Data Artifacts

An anti-pattern is a common response to a recurring problem that is usually ineffective and risks being highly counterproductive 1. These anti-patterns can be identified in management approaches, software design, programming, and probably whenever people come together to achieve anything.

Data Science has its own set of anti-patterns that data scientist and their project managers should be aware of. “Proliferating Data Artifacts” refers to the behaviour of generating datasets which represent various stages of processing. The data scientists often have to wrangling the data into the right shape for analysis. This might include basic things like joining, filtering, mapping and aggregating data as well as any number of complex feature engineering techniques. There is a strong incentive to save the processed data after each processing step to avoid unnecessary re-processing when changes to the code affect only later steps.
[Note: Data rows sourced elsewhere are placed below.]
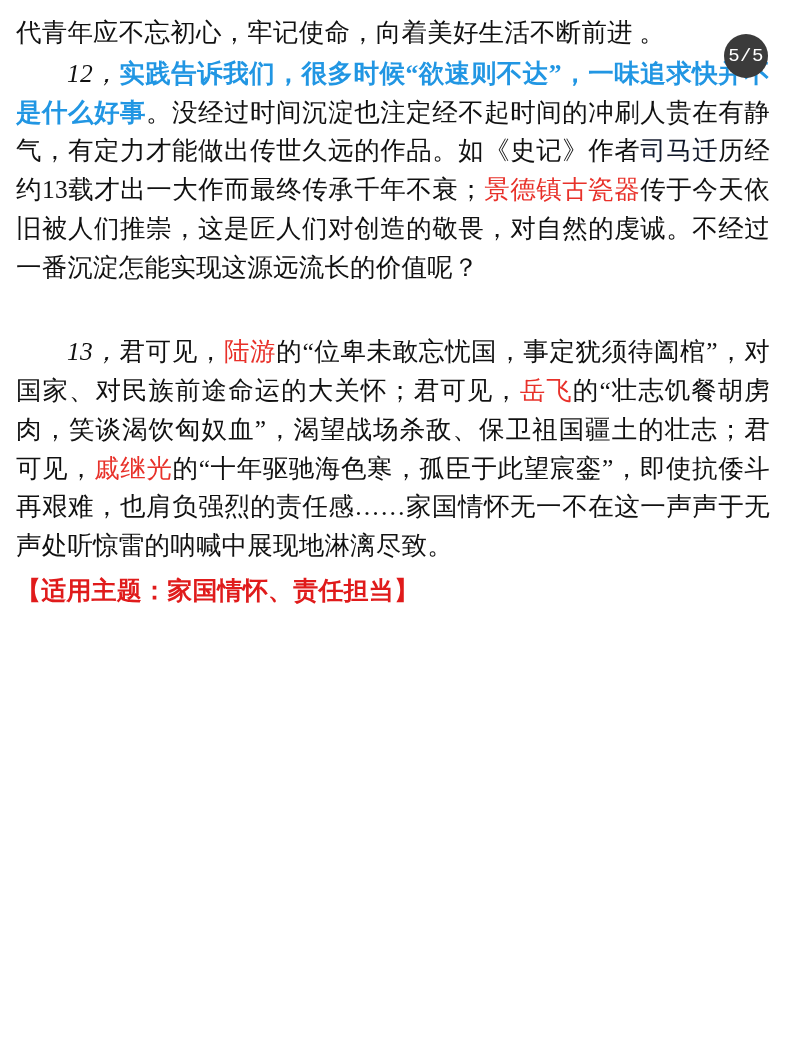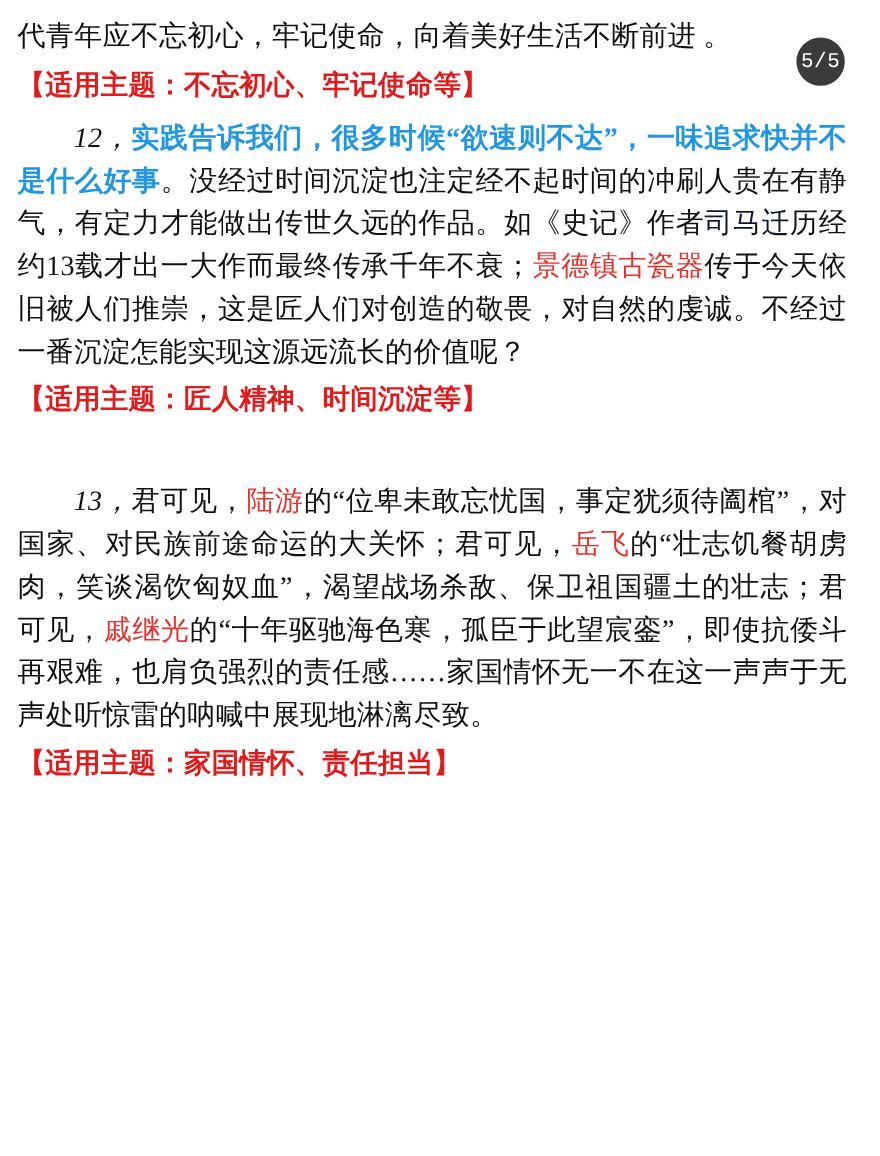"【适用主题：不忘初心、牢记使命等】" p.theme-line { html: <p><span>【</span><span>适用主题：</span><span>不忘初心、牢记使命等</span><span>】</span></p> -> none }
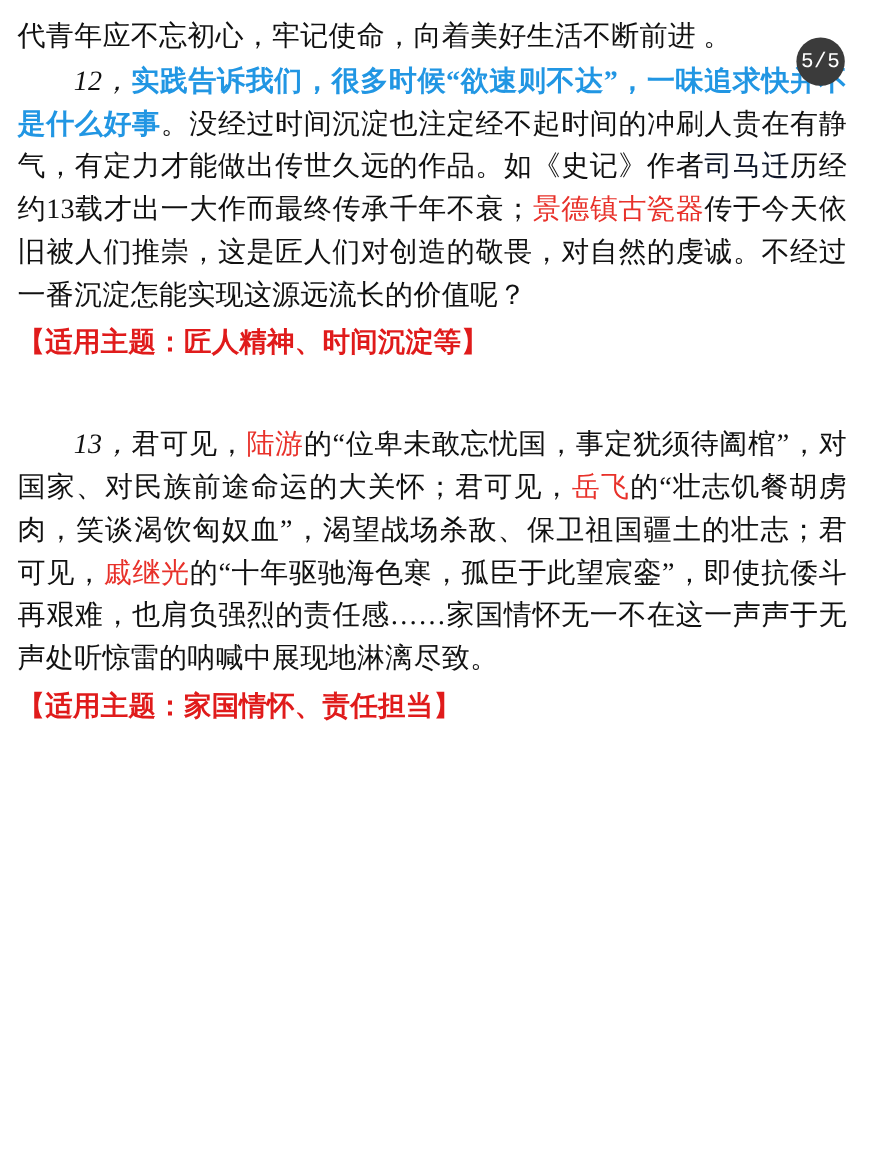"【适用主题：匠人精神、时间沉淀等】" p.theme-line { html: <p><span>【</span><span>适用主题：</span><span>匠人精神、时间沉淀等</span><span>】</span></p> -> none }
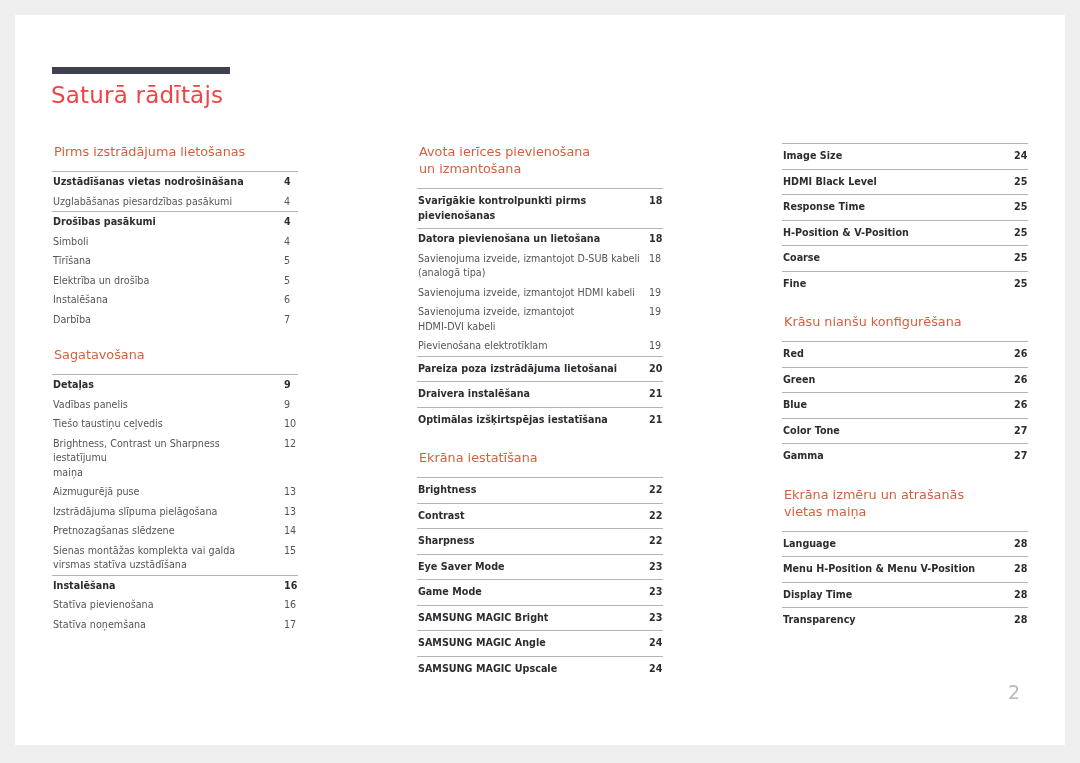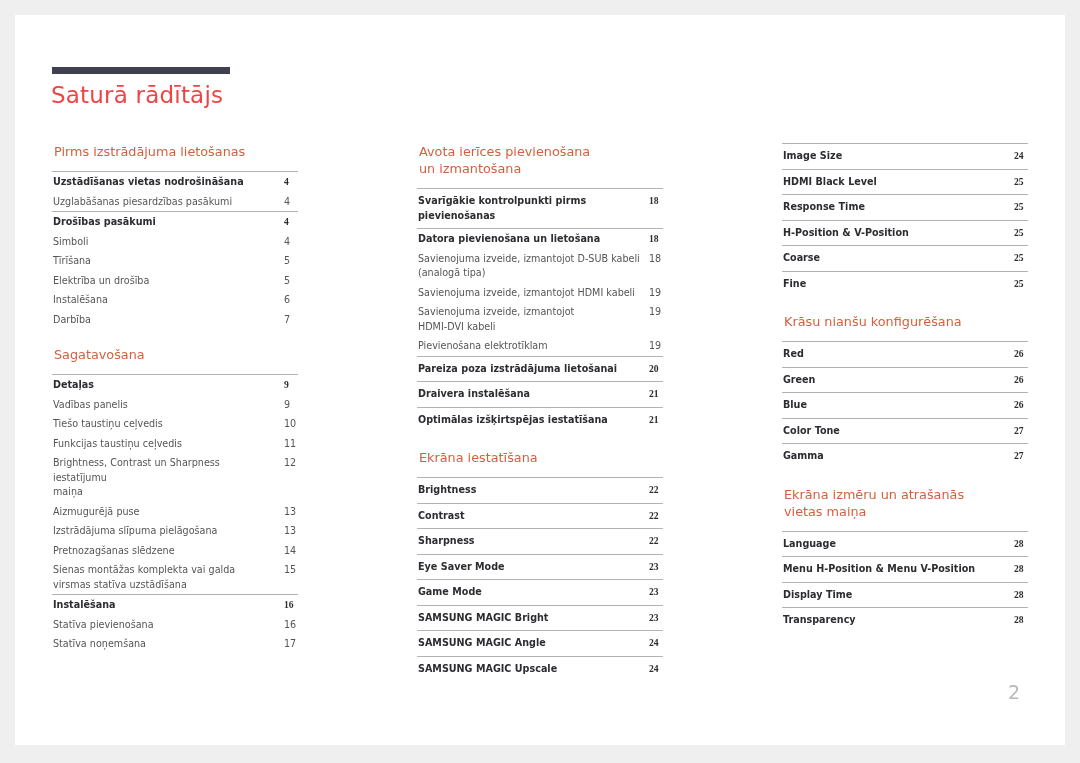"24" .row.lead .pg { font-family: Liberation Serif, serif -> none }
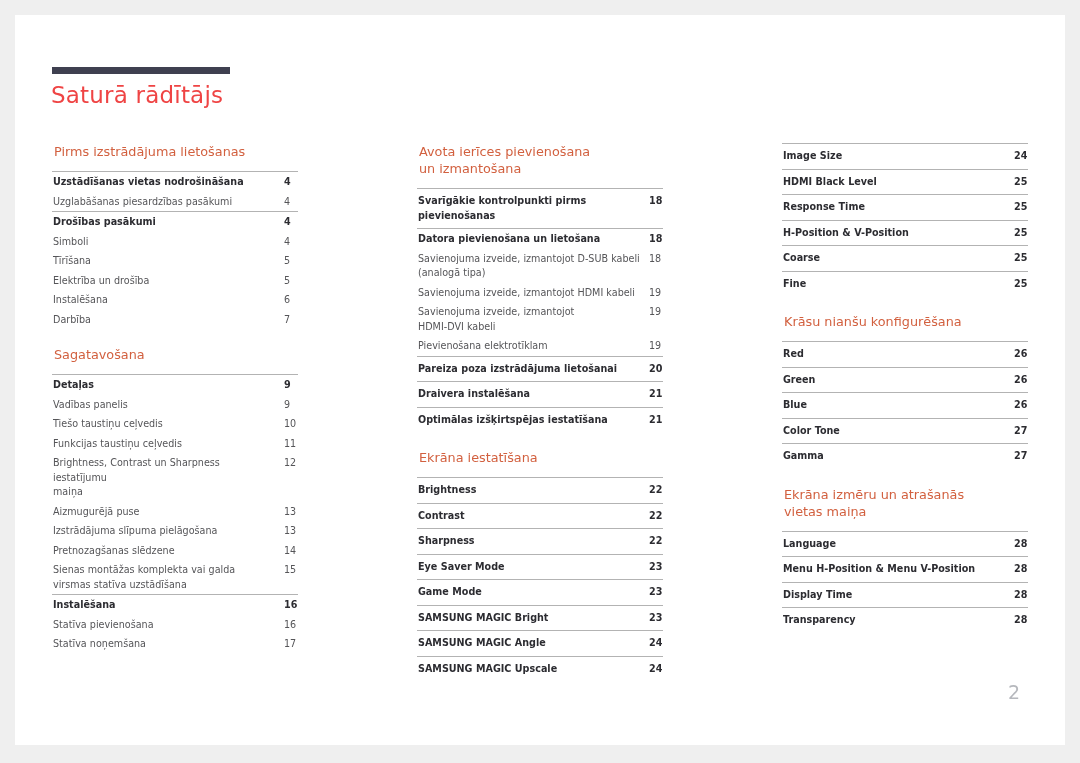"Funkcijas taustiņu ceļvedis" div.row { html: <div> <span>Funkcijas taustiņu ceļvedis</span> <span>11</span> </div> -> none }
An screenshot of Apple Finder with many versions of the same document.

The choice to save intermediate data artifacts can, however, become very costly when multiple versions of the same data exist. We all know this from trying to save word documents as _v1.doc, _v2.doc, etc. A colleague might email back some changes, but renames the document to _v2_John.doc destroying the whole idea of a well-defined genealogy of documents. God forbid anyone ever tries to save a document as _final.doc. Future versions with an ever-growing _final_final_... suffix are all but inevitable.

Unlike text documents, datasets can easily take up gigabytes of space. Multiplied with the number of distinct processing steps and their variations this can grow rapidly to a level where the dreaded ‘out-of-space’ warning hits the poor data scientist. According to Murphy’s law this will always happen just before a critical deadline. In any case, the data scientist often finds it hard to decide which dataset to delete, as he/she might be unsure which one was the latest or if it is still needed. As a consequence a disproportionate amount of time is spent on managing intermediate data artifacts and storage space.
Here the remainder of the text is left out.